M: I had a lot of expenses this quarter, and the money my parents sent didn’t last very long. I may have to get some kind of job.

W: You can probably find something right here on campus. You should check out the job board in the student center.

M: Where is that exactly?

W: In the student center, on the first floor, next to counseling. In fact, I think it’s part of the counseling
center. You can ask one of the counselors if you want more information about any of the jobs listed.

M: My problem is that I need the money but I don’t have a lot of spare time. I’d like a quiet job that would
allow me to get some reading done.

W: Then go on over there. Maybe there’s an opening for night watchman.
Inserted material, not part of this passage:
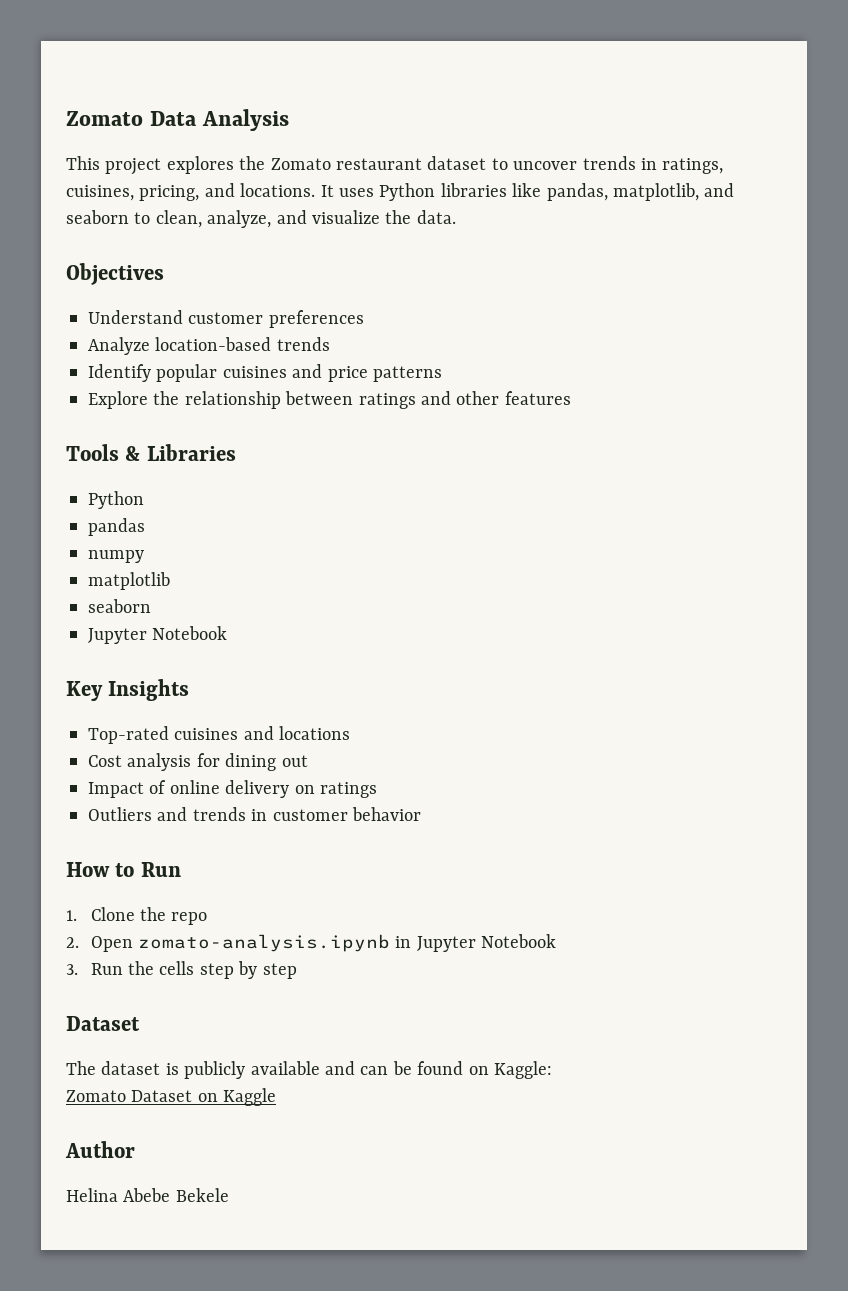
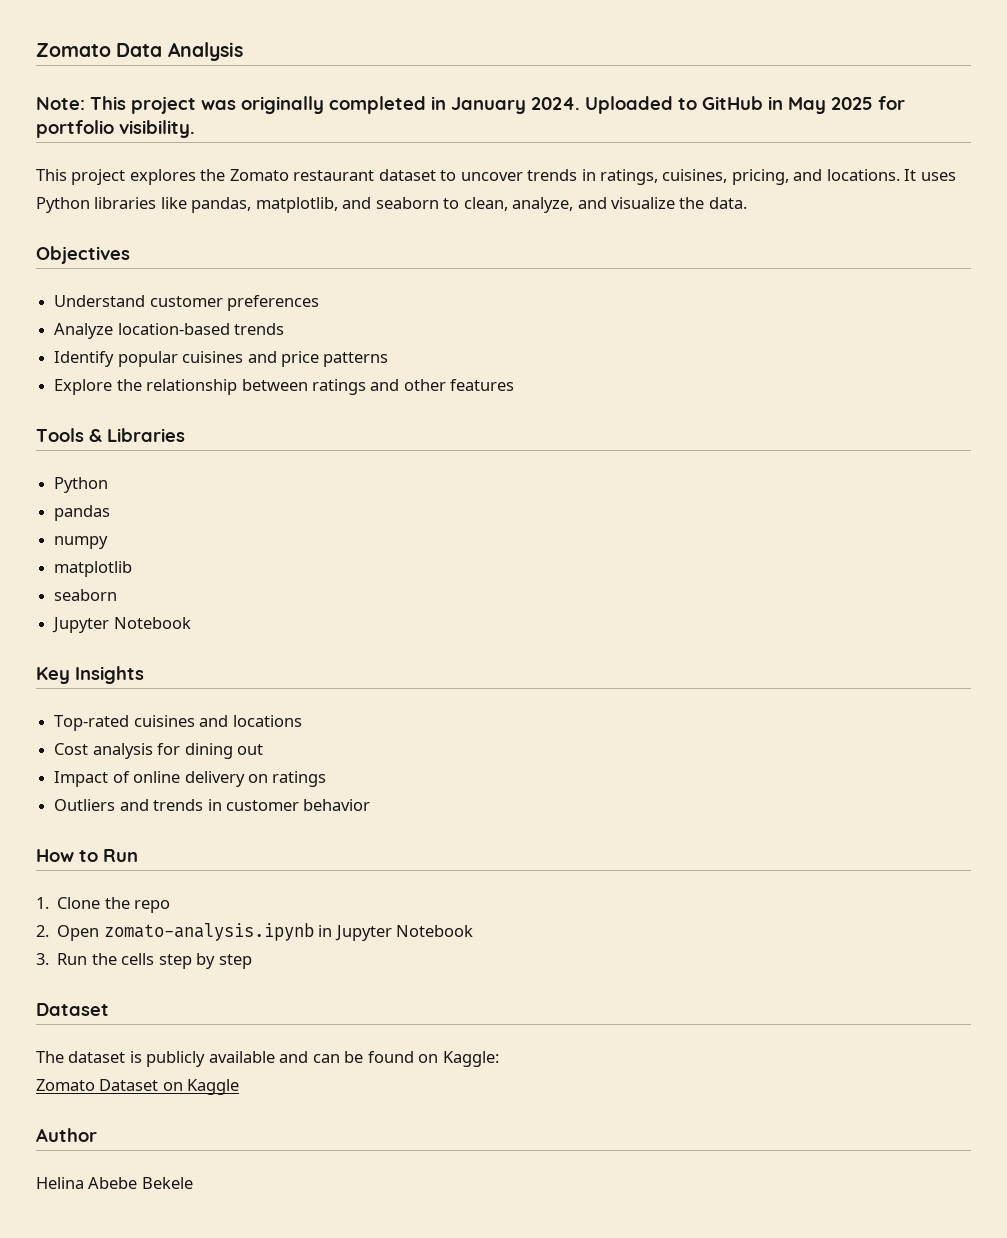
+ Note: This project was originally completed in January 2024. Uploaded to GitHub in May 2025 for portfolio visibility.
  1. What does the woman suggest the man do?
  2. What type of job does the man want?

    Questions 3 through 5. Listen to a conversation on a college campus.
    M: Hey, Lorrie, are you doing anything on Wednesday afternoon?
    W: I usually either go to the computer lab or go home after I get out of class. Why?
    M: Well, we’re having our annual book sale at the library, and we need extra cashiers.
    W: When is the sale?
    M: All day Wednesday, from ten until six. The busiest time will be from around noon to three. If you’re free
    in the afternoon, why not volunteer to help us out? The library will give you ten dollars in book credit for every hour you work. You have to use the credit at this sale, but that will get you a lot of books. Most are priced around one or two dollars.
    W: Why are you selling books from the library?
    M: The sale includes mostly books people have donated to the library. There are a lot of paperbacks and
    things like encyclopedias.
    W: Oh, I see. I guess I could spare a few hours.
    M: Great! I can put your name down then?
    W: Sure. I’ll be there around noon.
    M: Thanks, Lorrie!
  3. What does the woman agree to do?
  4. How are book sale workers compensated?
  5. When will the woman arrive at the book sale?
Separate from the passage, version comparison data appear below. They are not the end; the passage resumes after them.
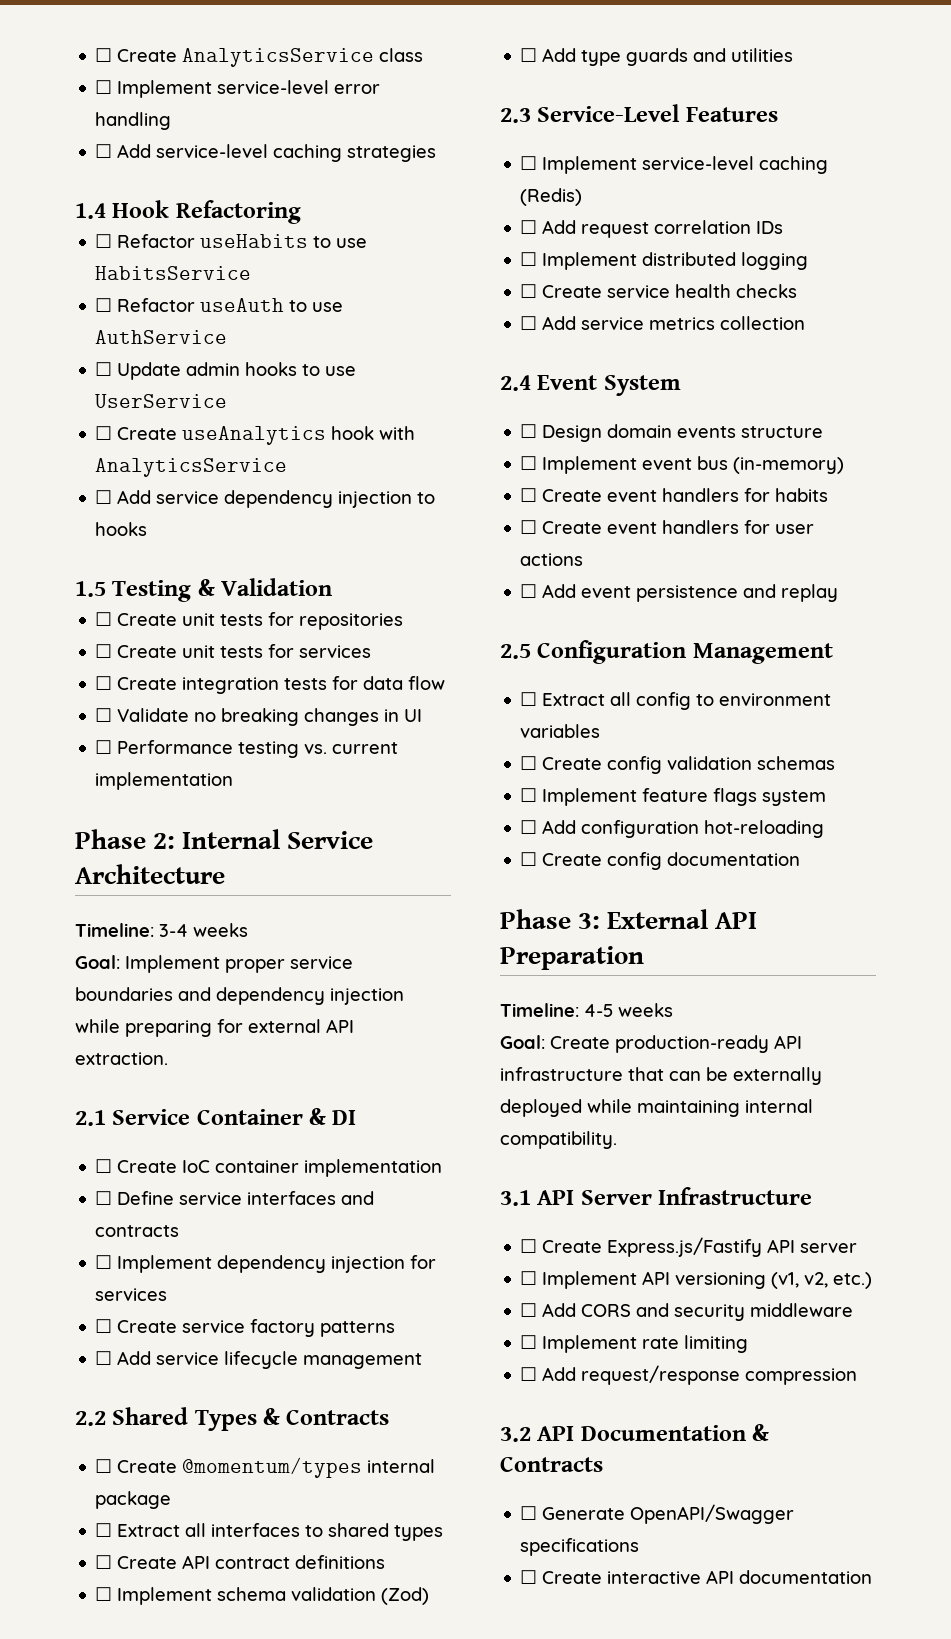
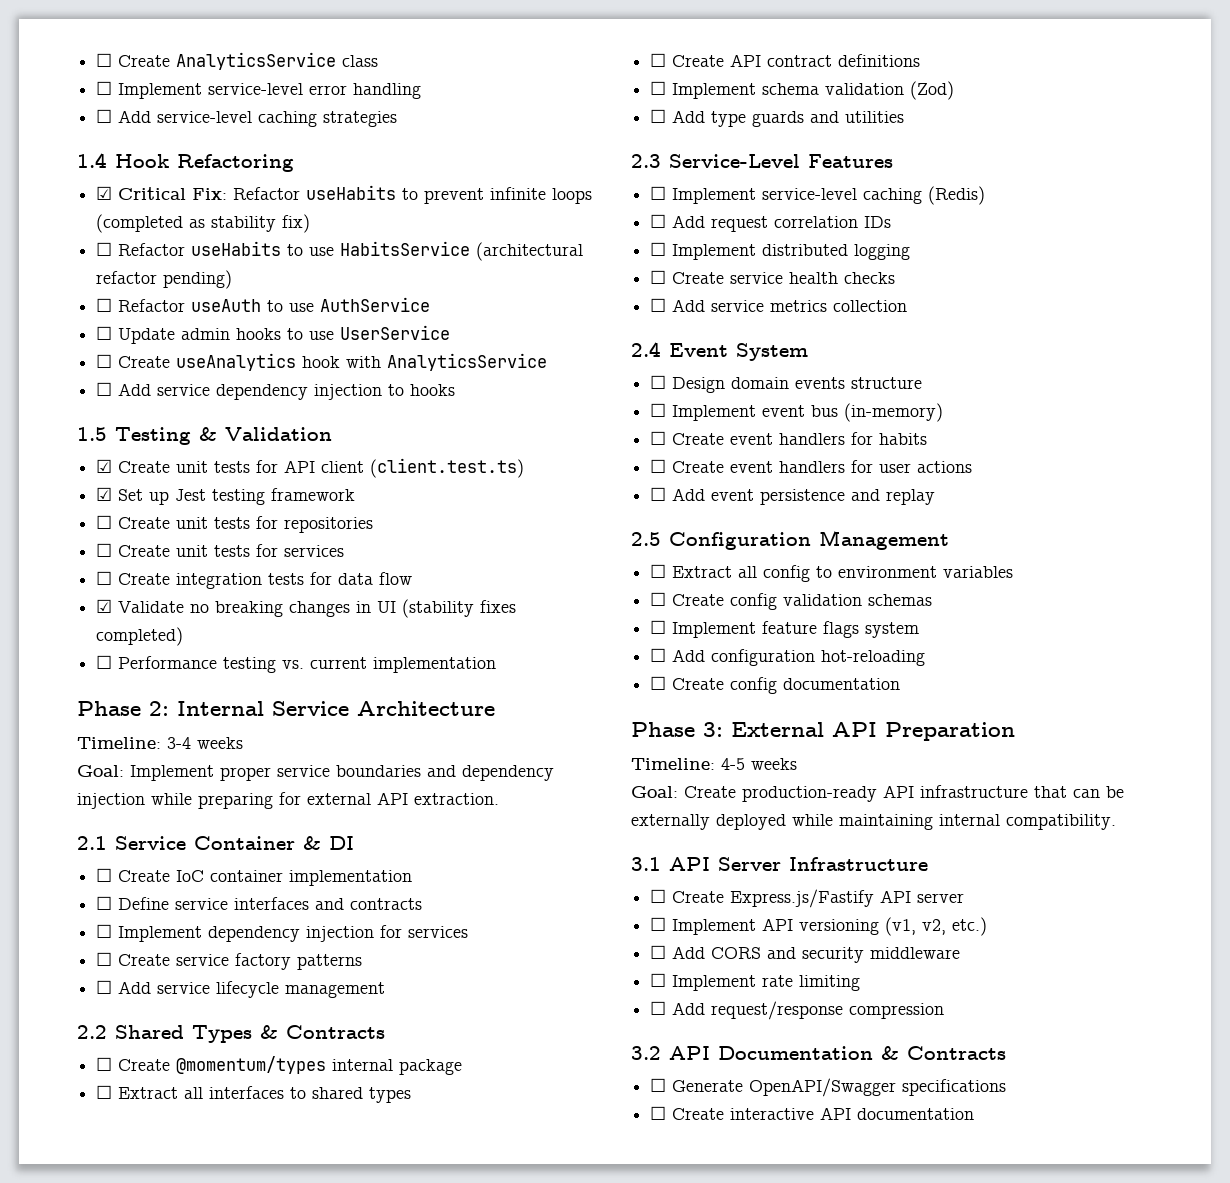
+ ☑ Critical Fix: Refactor useHabits to prevent infinite loops (completed as stability fix)
- ☐ Refactor useHabits to use HabitsService
+ ☐ Refactor useHabits to use HabitsService (architectural refactor pending)
+ ☑ Create unit tests for API client (client.test.ts)
+ ☑ Set up Jest testing framework
- ☐ Validate no breaking changes in UI
+ ☑ Validate no breaking changes in UI (stability fixes completed)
    Questions 6 through 7. Listen to a conversation between two students.
    M: How do you like your classes this term?
    W: All of my classes are really good. I especially like political science with Professor Hahn.
    M: Oh, I had Professor Hahn for American history. We had to write a lot of papers. But one time we had a
    debate, and I’ll never forget that.
    W: Her assignments are challenging but useful. And she has the most interesting stories to illustrate her
    lectures. She really makes us think.
    M: And she really makes you work in her class!
    W: I know. But I’m starting to figure things out as a result of this class.
    M: Great!
  6. Why does the woman like her class with Professor Hahn?
  7. What does the man say about Professor Hahn?

    Questions 8 through 10. Listen to a conversation between a student and a professor.
    W: Professor Abraham, did you want to see me?
    M: Yes, please come in Nina, I have a job here that I hope you can help me with.
    W: I’d like to, if I can.
    M: Well, see this stack of paper? These are all journal articles that I need to go through for my research.
    It would really help if they were arranged more logically. Can you help me? I imagine it will take a few hours of your time.
    W: Yes, of course I can. How do you want them organized?
    M: Well, primarily by subject, and then by date. There are articles from the past four or five years. Most are
    about primate behavior, but a few deal with other mammals or birds, or with behavioral psychology in general.
    W: This will be interesting. I have some free time tomorrow afternoon. Would that be all right?
    M: That sounds perfect.
  8. What does the professor want the woman to do?
  9. What is the subject of the professor’s research?
  10. When will the woman do the work?

Questions 1 through 4. Listen to part of a discussion in an anthropology class.

M: The men of the northwoods tribes were the hunters. The hunting season began in the fall and continued
until midwinter. These expedi tions frequently took the hunters away from the village for long periods of time. Moose, deer, beaver, bear, and elk were the animals sought. Large deer drives were common, and small animals were taken with snares or the bow and arrow.

W: Did the women ever go hunting with the men?

M: The women often accompanied their husbands on hunting parties. Their job was to take charge of the
camps.

W: Do you mean they just cooked for the men? I thought the Native Americans had more of a system of
equality.

M: Overall, men and women shared the labor. On hunting expeditions, women basically supported the
men, whose job was to procure the game. On the other hand, women controlled other realms of life. For example, women managed all of the agricultural operations. Also, a woman headed each clan, and these women were respected for their role as keepers of the clan.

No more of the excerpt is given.